## PROBLEM DETAILS
From the listing below, copy every line with the word "sidebar".
[[ DATA FOR ANALYSIS open ]]
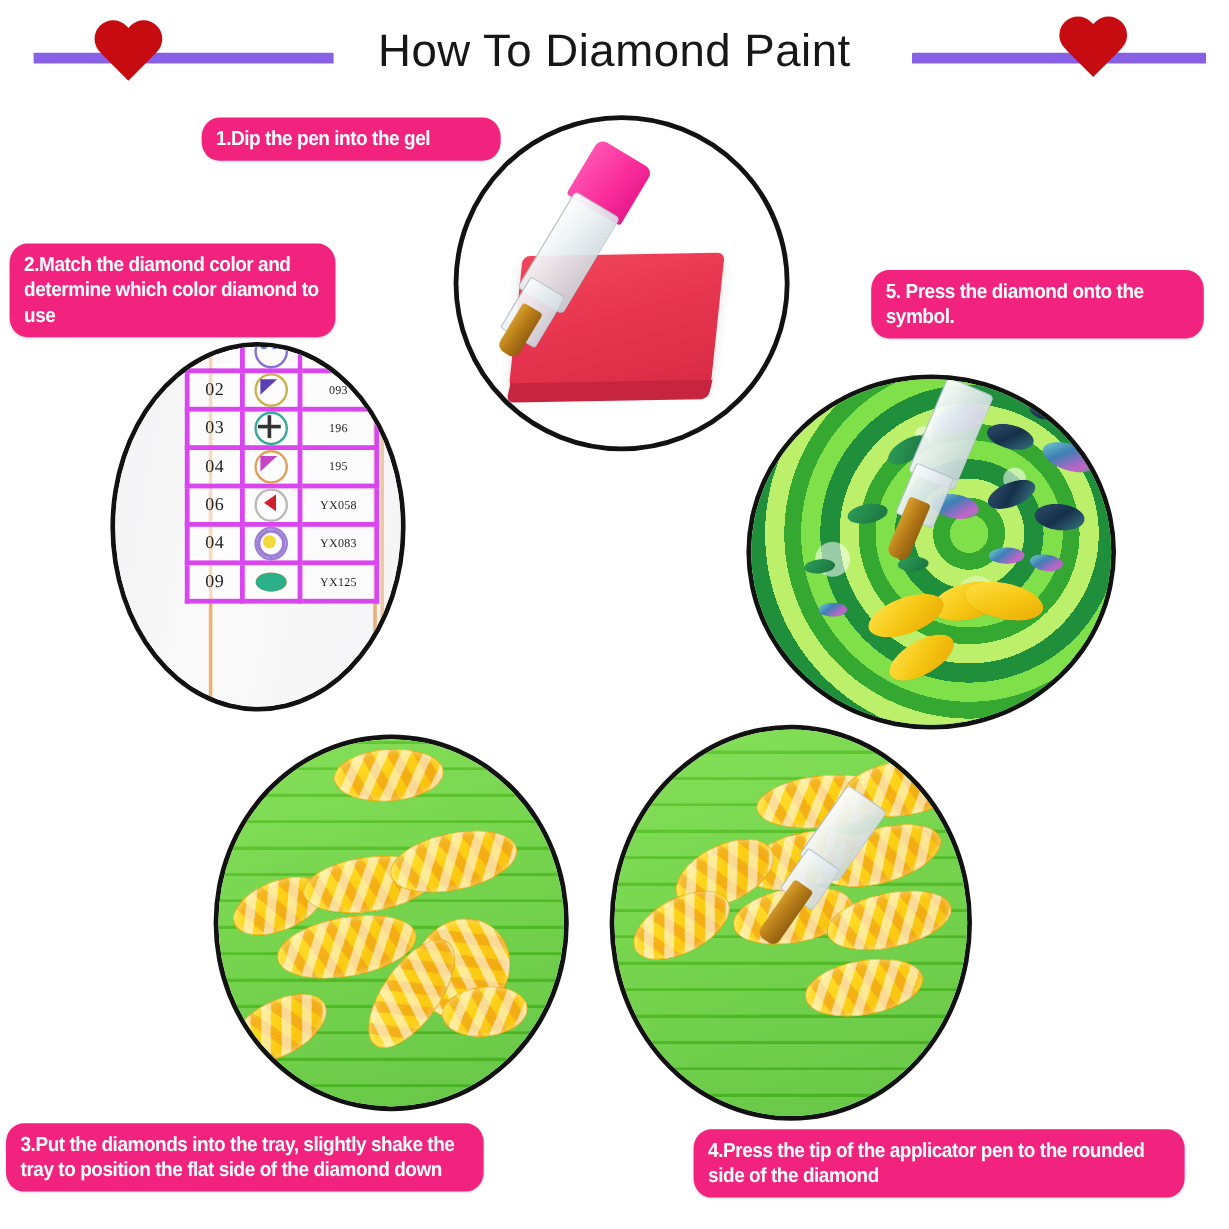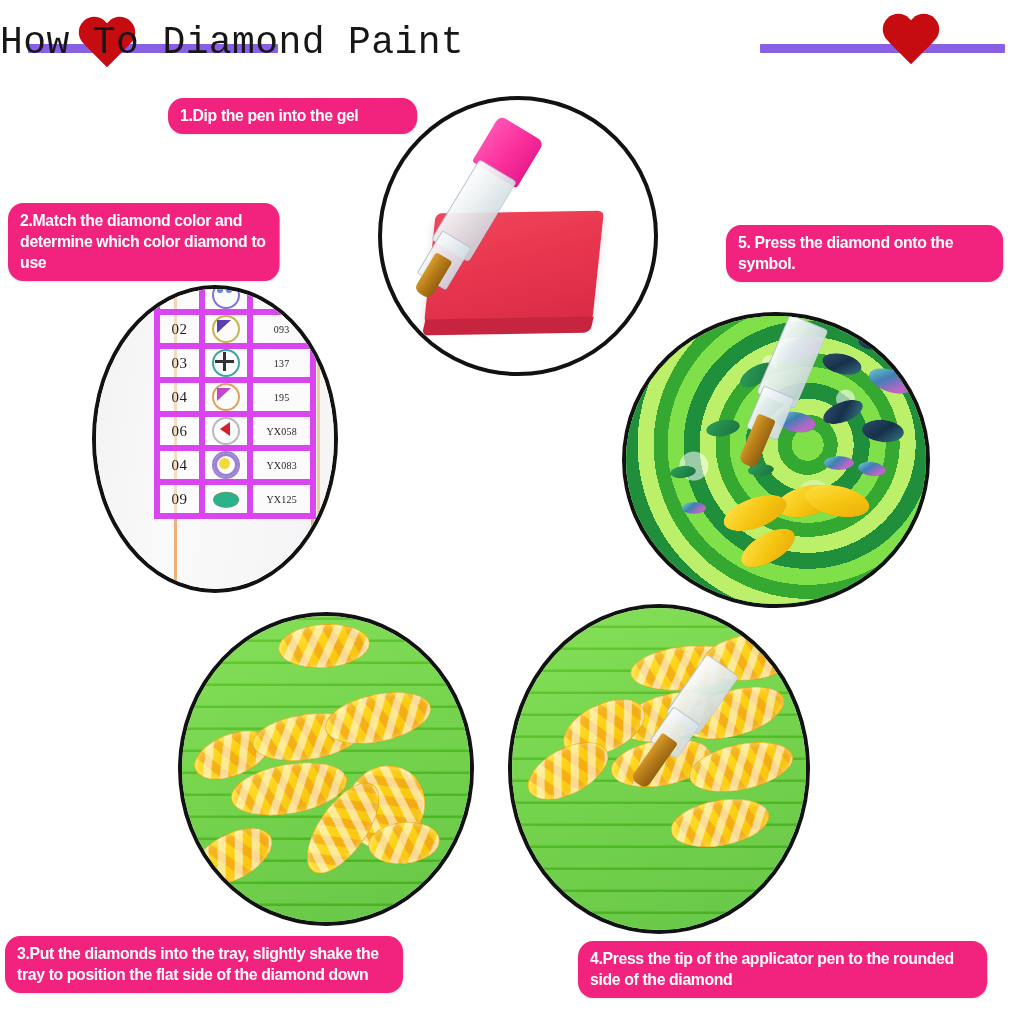--- a/index.html
+++ b/index.html
@@ -16,22 +16,22 @@
   .heart{position:absolute;width:62px;height:58px;}
   .heart::before,.heart::after{
     content:"";position:absolute;top:0;width:31px;height:49px;
     background:#c60c10;border-radius:31px 31px 0 0;
   }
   .heart::before{left:31px;transform:rotate(-45deg);transform-origin:0 100%;}
   .heart::after{left:0;transform:rotate(45deg);transform-origin:100% 100%;}
   .heart.left{left:76px;top:18px;}
   .heart.right{left:880px;top:15px;}
   .title{
-    position:absolute;left:0;top:20px;width:1024px;text-align:left;
-    font-family:Liberation Mono, monospace;font-weight:400;font-size:38px;
+    position:absolute;left:0;top:20px;width:1024px;text-align:center;
+    font-family:Liberation Sans, sans-serif;font-weight:400;font-size:38px;
     letter-spacing:.4px;color:#171717;line-height:46px;
   }
 
   
   .lbl{
     position:absolute;background:#f2237e;color:#ffffff;border-radius:16px;
     font-family:"Liberation Sans", sans-serif;font-weight:700;
     font-size:17px;line-height:21px;letter-spacing:-.4px;
     padding:7px 13px 8px 13px;box-sizing:border-box;
     transform:scaleX(.93);transform-origin:left center;
@@ -79,21 +79,21 @@
   .paper{position:absolute;inset:0;background:linear-gradient(100deg,#f2f2f4 0%,#fafafa 40%,#f4f4f6 100%);}
   .stripe{position:absolute;top:0;bottom:0;width:3px;background:#e9a35f;opacity:.85;}
   .stripe.s1{left:78px;}
   .stripe.s2{left:215px;}
   .stripe.s3{left:221px;opacity:.55;}
   .chart-table{
     position:absolute;left:58px;top:-14px;width:162px;
     border-collapse:collapse;font-family:"Liberation Serif", serif;
   }
   .chart-table td{
-    border:6px solid #d946ef;height:28px;padding:0;text-align:center;
+    border:4px solid #d946ef;height:28px;padding:0;text-align:center;
     font-size:15px;color:#1f1f1f;background:rgba(255,255,255,.55);
   }
   .chart-table td.n{width:42px;letter-spacing:.5px;}
   .chart-table td.s{width:44px;}
   .chart-table td.c{width:60px;font-size:10px;letter-spacing:.2px;}
   .sym{display:inline-block;width:24px;height:24px;border-radius:50%;position:relative;vertical-align:middle;}
   .sym i{position:absolute;display:block;}
 
   
   .tray{
@@ -179,21 +179,21 @@
               <td class="c">028</td>
             </tr>
             <tr>
               <td class="n">02</td>
               <td class="s"><span class="sym" style="border: 2px solid rgb(201, 178, 74);"><i style="left: 3px; top: 3px; width: 0px; height: 0px; border-left: 14px solid rgb(91, 63, 176); border-bottom: 13px solid transparent;"></i></span></td>
               <td class="c">093</td>
             </tr>
             <tr>
               <td class="n">03</td>
               <td class="s"><span class="sym" style="border: 2px solid rgb(58, 167, 155);"><i style="left: 1px; top: 9px; width: 19px; height: 3px; background: rgb(51, 51, 51);"></i><i style="left: 9px; top: 1px; width: 3px; height: 19px; background: rgb(51, 51, 51); box-shadow: transparent 0px 0px 0px 0px;"></i></span></td>
-              <td class="c">137</td>
+              <td class="c">196</td>
             </tr>
             <tr>
               <td class="n">04</td>
               <td class="s"><span class="sym" style="border: 2px solid rgb(224, 160, 92);"><i style="left: 3px; top: 3px; width: 0px; height: 0px; border-left: 14px solid rgb(197, 69, 201); border-bottom: 13px solid transparent;"></i></span></td>
               <td class="c">195</td>
             </tr>
             <tr>
               <td class="n">06</td>
               <td class="s"><span class="sym" style="border: 2px solid rgb(185, 185, 185);"><i style="left: 6px; top: 3px; width: 0px; height: 0px; border-right: 10px solid rgb(211, 31, 42); border-top: 7px solid transparent; border-bottom: 7px solid transparent;"></i></span></td>
               <td class="c">YX058</td>

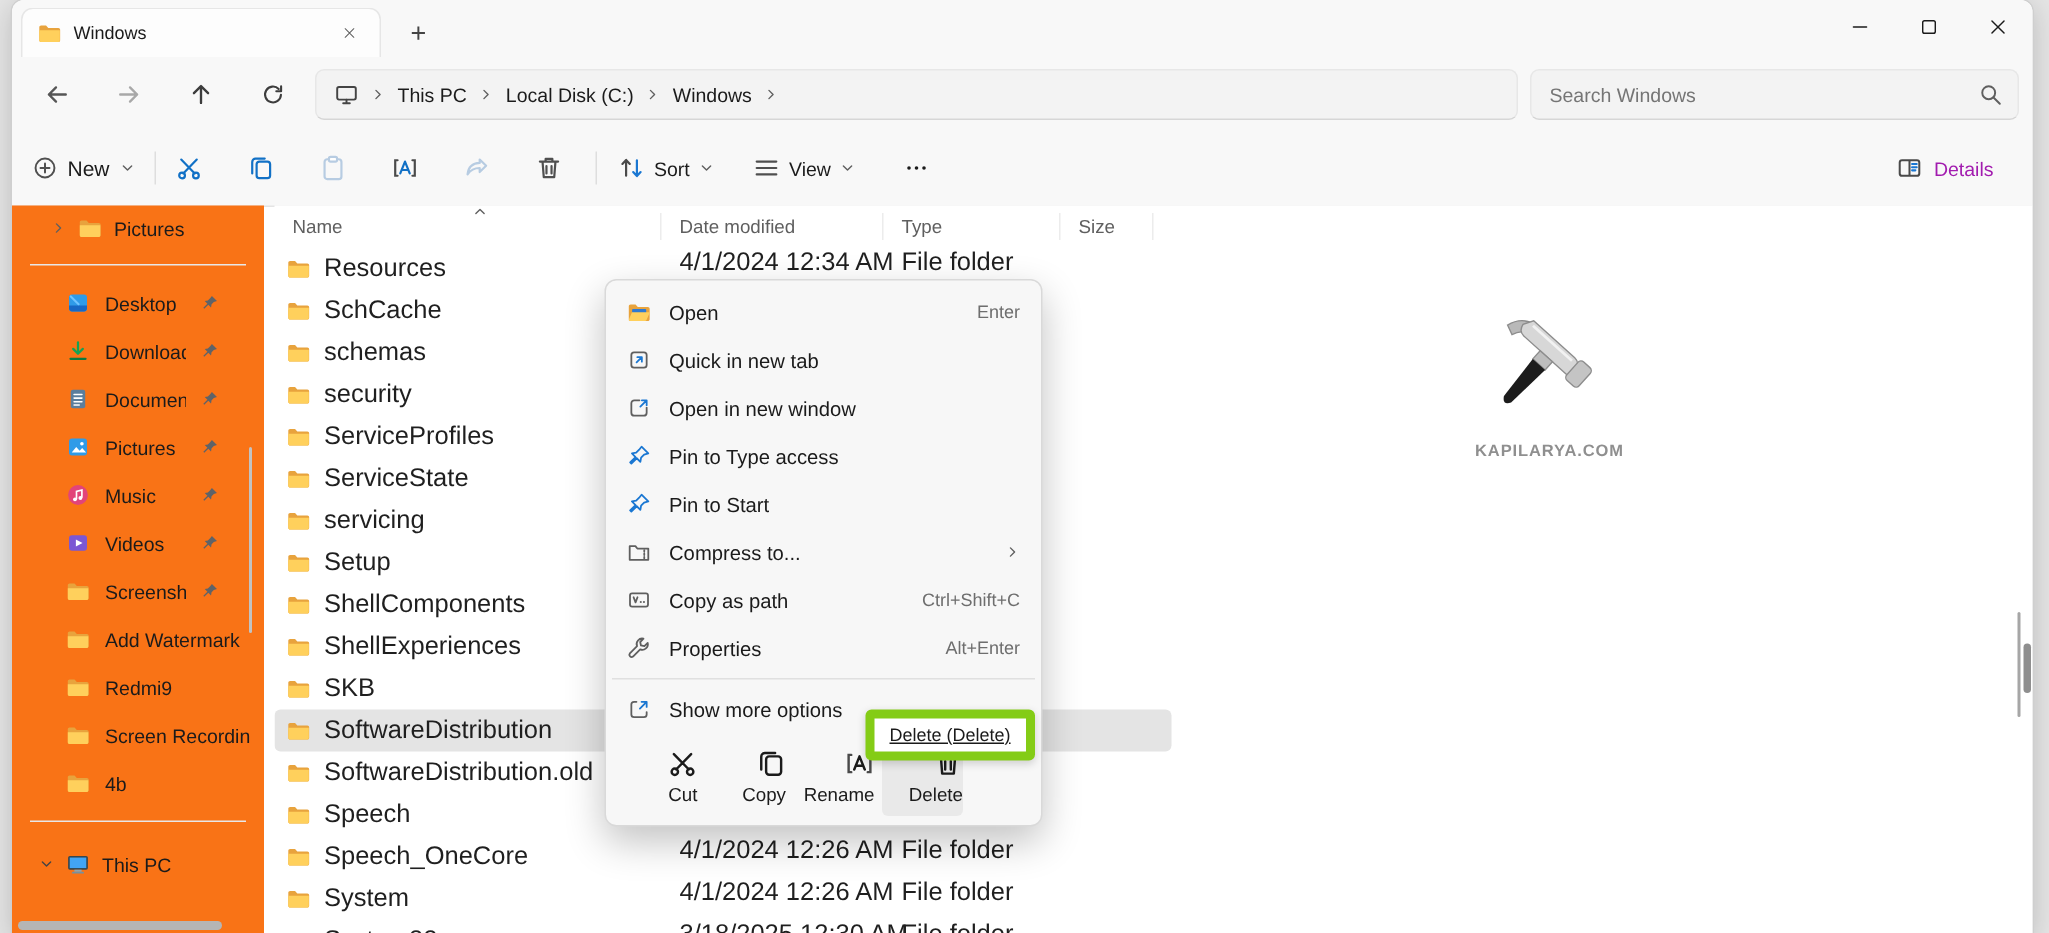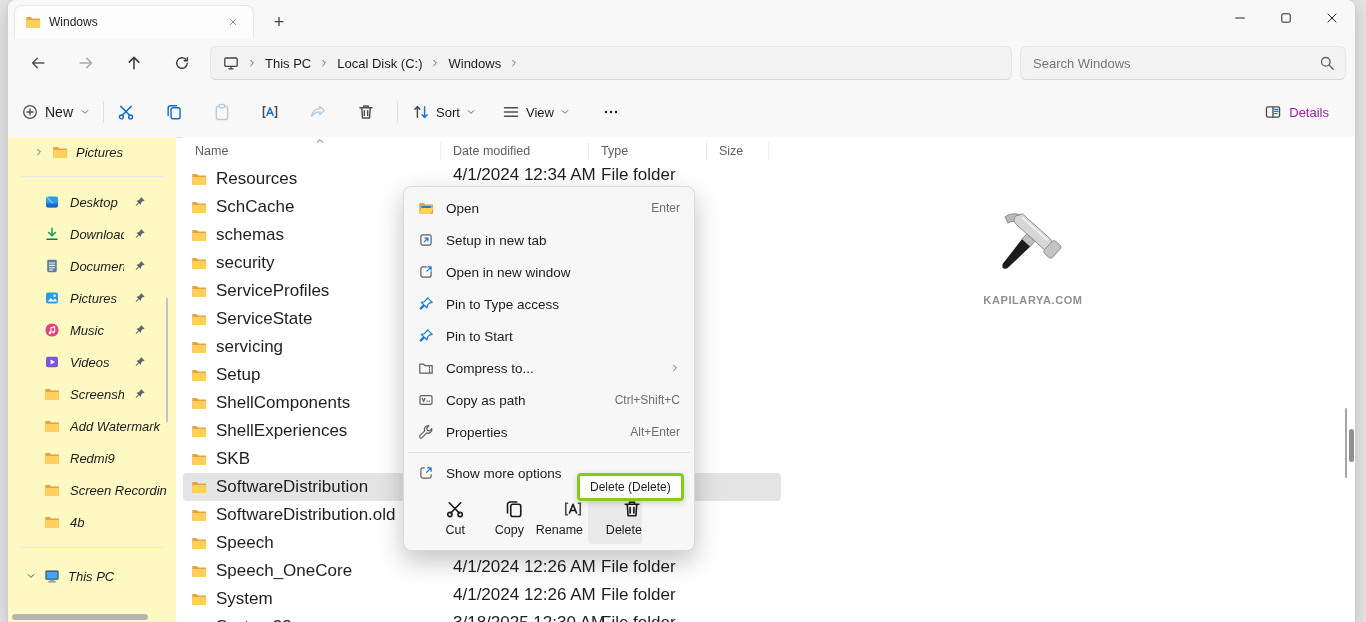--- a/index.html
+++ b/index.html
@@ -39,21 +39,21 @@
   .tb-new{position:absolute;left:14px;top:9px;height:30px;display:flex;align-items:center;gap:7px;color:#1b1b1b;font-size:14px;}
   .tb-sep{position:absolute;top:13px;width:1px;height:22px;background:#dedede;}
   .tb-icons{position:absolute;left:101px;top:7px;display:flex;gap:14px;}
   .tb-ibtn{width:34px;height:34px;display:flex;align-items:center;justify-content:center;border-radius:4px;}
   .c-blue{color:#1271c6}.c-pale{color:#b7cce2}.c-dark{color:#4f4f4f}
   .tb-group{position:absolute;top:9px;height:30px;display:flex;align-items:center;gap:6px;color:#1b1b1b;font-size:13px;}
   .tb-dots{position:absolute;left:586px;top:7px;width:34px;height:34px;display:flex;align-items:center;justify-content:center;color:#1b1b1b;}
   .tb-details{position:absolute;right:26px;top:9px;height:30px;display:flex;align-items:center;gap:7px;color:#a21caf;font-size:13px;}
   .caret{color:#5f5f5f;display:flex;}
   
-  .sidebar{position:absolute;left:0;top:137px;width:168px;bottom:0;background:#fef9c3;overflow:hidden;font-style:italic;}
+  .sidebar{position:absolute;left:0;top:137px;width:168px;bottom:0;background:#f97316;overflow:hidden;}
   .side-tree{display:flex;align-items:center;height:30px;padding-left:26px;gap:8px;font-size:13px;color:#1b1b1b;}
   .side-sep{height:1px;background:#e8e8e8;margin:9px 12px;}
   .side-items{margin-top:9px;}
   .side-item{display:flex;align-items:center;height:32px;padding-left:36px;gap:10px;font-size:13px;color:#1b1b1b;}
   .side-item .lbl{white-space:nowrap;overflow:hidden;flex:1;}
   .side-pin{margin-left:auto;margin-right:30px;color:#5f6368;display:flex;flex:none;}
   .side-thispc{display:flex;align-items:center;height:32px;padding-left:18px;gap:8px;font-size:13px;color:#1b1b1b;margin-top:12px;}
   .sb-vthumb{position:absolute;left:158px;top:298px;width:2px;height:124px;background:#c2c2c2;border-radius:1px;}
   .sb-hthumb{position:absolute;left:4px;bottom:2px;width:136px;height:6px;background:#b5b5b5;border-radius:3px;}
   
@@ -76,22 +76,22 @@
   .mi .mlabel{flex:1;white-space:nowrap;}
   .mi .mshort{font-size:12px;color:#6e6e6e;white-space:nowrap;}
   .mi .msub{color:#5f5f5f;display:flex;}
   .mi.sep-before{margin-top:9px;}
   .mi.sep-before::before{content:'';position:absolute;left:4px;right:4px;top:-5px;height:1px;background:#e0e0e0;}
   .ctx-cmds{display:flex;padding:3px 0 0 7px;gap:5px;}
   .cmd{width:54px;height:52px;display:flex;flex-direction:column;align-items:flex-end;justify-content:center;gap:4px;
     border-radius:4px;font-size:12.5px;color:#1b1b1b;}
   .cmd.hovered{background:#e9e9e9;}
   
-  .tooltip{position:absolute;left:569px;top:473px;background:#fff;border:3px solid #84cc16;border-radius:4px;
-    box-shadow:0 2px 6px rgba(0,0,0,.16);padding:4px 10px;font-size:12px;color:#1b1b1b;z-index:50;white-space:nowrap;}
+  .tooltip{position:absolute;left:569px;top:473px;background:#fff;border:6px solid #84cc16;border-radius:4px;
+    box-shadow:0 2px 6px rgba(0,0,0,.16);padding:4px 10px;font-size:12px;color:#1b1b1b;z-index:50;white-space:nowrap;text-decoration:underline;}
   
   .watermark{position:absolute;left:960px;top:202px;width:130px;text-align:center;z-index:5;}
   .watermark .wm-text{font-size:11px;font-weight:bold;color:#8f8f8f;letter-spacing:.6px;margin-top:-4px;}
   .ic{display:block;flex:none;}
   .i16{width:16px;height:16px}.i18{width:18px;height:18px}.i14{width:14px;height:14px}
   .i12{width:12px;height:12px}.i10{width:10px;height:10px}.i20{width:20px;height:20px}
 </style>
 </head>
 <body>
 
@@ -787,21 +787,21 @@
             <use href="#ic-folder-open"></use>
           </svg>
           <span class="mlabel">Open</span>
           <span class="mshort">Enter</span>
 
         </div>
         <div class="mi">
           <svg class="ic i16">
             <use href="#ic-newtab"></use>
           </svg>
-          <span class="mlabel">Setup in new tab</span>
+          <span class="mlabel">Quick in new tab</span>
           <span class="mshort"></span>
 
         </div>
         <div class="mi">
           <svg class="ic i16">
             <use href="#ic-newwindow"></use>
           </svg>
           <span class="mlabel">Open in new window</span>
           <span class="mshort"></span>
[[ DATA FOR ANALYSIS closed ]]
## RESULT FOR THIS EXERCISE
-  .sidebar{position:absolute;left:0;top:137px;width:168px;bottom:0;background:#fef9c3;overflow:hidden;font-style:italic;}
+  .sidebar{position:absolute;left:0;top:137px;width:168px;bottom:0;background:#f97316;overflow:hidden;}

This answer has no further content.